Face Off — Facial Recognition In Churches
As you know I am a massive fan of technology, but sometimes you do have to take a step back and consider its uses.
On of the technologies that has given me mixed feelings is the use of facial recognition that is being deployed in churches to track attendance.
Companies like http://churchix.com have been doing this for some time and there is a great deal of sense to it for certain cases like security or protection of vulnerable adults and children as it is able to detect individuals that might be a threat to the congregation or meeting.
What I am not convinced of is it’s use to track attendance.
The use of body scanners to detect footfall is something I am very comfortable with and have implemented many times. Well designed it can tell you with near perfect accuracy the volume of people in a building or complex and where they go.
Good platforms can even differentiate between male and female, adult and child.
All this data is great for you to establish patterns and work out where you need to put your greeters, if you are growing in the right area and even where the best place to put your coffee stand or volunteers area would be.

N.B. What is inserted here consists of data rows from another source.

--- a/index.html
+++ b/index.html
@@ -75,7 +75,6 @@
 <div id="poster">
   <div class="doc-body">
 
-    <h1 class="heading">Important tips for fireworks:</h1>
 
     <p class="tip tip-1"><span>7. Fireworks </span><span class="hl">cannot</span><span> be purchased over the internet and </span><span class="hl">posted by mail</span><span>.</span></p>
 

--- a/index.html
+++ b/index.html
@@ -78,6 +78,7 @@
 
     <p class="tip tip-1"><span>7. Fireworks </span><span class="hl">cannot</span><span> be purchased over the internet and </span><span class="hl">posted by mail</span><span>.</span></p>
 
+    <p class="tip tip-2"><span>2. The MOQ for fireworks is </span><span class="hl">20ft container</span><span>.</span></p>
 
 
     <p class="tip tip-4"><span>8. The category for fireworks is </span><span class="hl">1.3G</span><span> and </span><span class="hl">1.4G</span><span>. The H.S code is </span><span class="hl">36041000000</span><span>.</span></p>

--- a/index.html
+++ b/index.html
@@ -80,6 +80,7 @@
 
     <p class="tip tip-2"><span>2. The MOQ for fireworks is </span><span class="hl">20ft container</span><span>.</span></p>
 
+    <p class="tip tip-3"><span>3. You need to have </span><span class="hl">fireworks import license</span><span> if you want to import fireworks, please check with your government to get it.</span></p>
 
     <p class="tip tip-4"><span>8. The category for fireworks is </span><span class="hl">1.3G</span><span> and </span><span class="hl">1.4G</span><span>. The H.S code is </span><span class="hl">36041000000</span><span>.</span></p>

But none of this tracks who you are. You are just a silhouette on a heatmap.
Facial recognition however takes it deeper. It can track exactly who you are as well as where you went.

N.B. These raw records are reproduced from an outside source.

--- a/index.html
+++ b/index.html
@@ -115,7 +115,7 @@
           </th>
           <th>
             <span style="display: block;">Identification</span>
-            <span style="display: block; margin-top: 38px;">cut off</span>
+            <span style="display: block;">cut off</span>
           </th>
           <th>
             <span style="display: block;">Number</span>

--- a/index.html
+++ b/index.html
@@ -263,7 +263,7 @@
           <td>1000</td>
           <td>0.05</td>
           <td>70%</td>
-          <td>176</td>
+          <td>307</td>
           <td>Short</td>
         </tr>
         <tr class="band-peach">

And I can see the benefits from a corporate perspective. It would give you the ability to understand who in the congregation is the most engaged, who attended what and who they brought with them.
You could then easily communicate with the committed and also reach out to those who you want to attend more.
But what I am not conviced of is the reason why this is needed, as it perpetuates the spectre of an attendance culture. One where the Christian is measured not on their standing with Jesus, but measured on their level of attendance to church functions. In other words the more you attend, the more ‘committed’ you are.
I have a big problem with this. Mostly because it is far from scriptual. Commitment is to Christ and our involvement in Church is critical, but to have anyone judge peoples spiritual health based on their attendance to their church is just plain wrong.
In the right hands, with the right heart, this technology can keep people safe and help us provide a better level of service, but in the wrong hands it is something that could be used to create a very toxic culture.
And, I suppose that is true about just about everything. It is not the ‘thing’ that is wrong, but often just how it is used.
What do you think? Should this technology be used in Churches? Are you planning to implement something similar?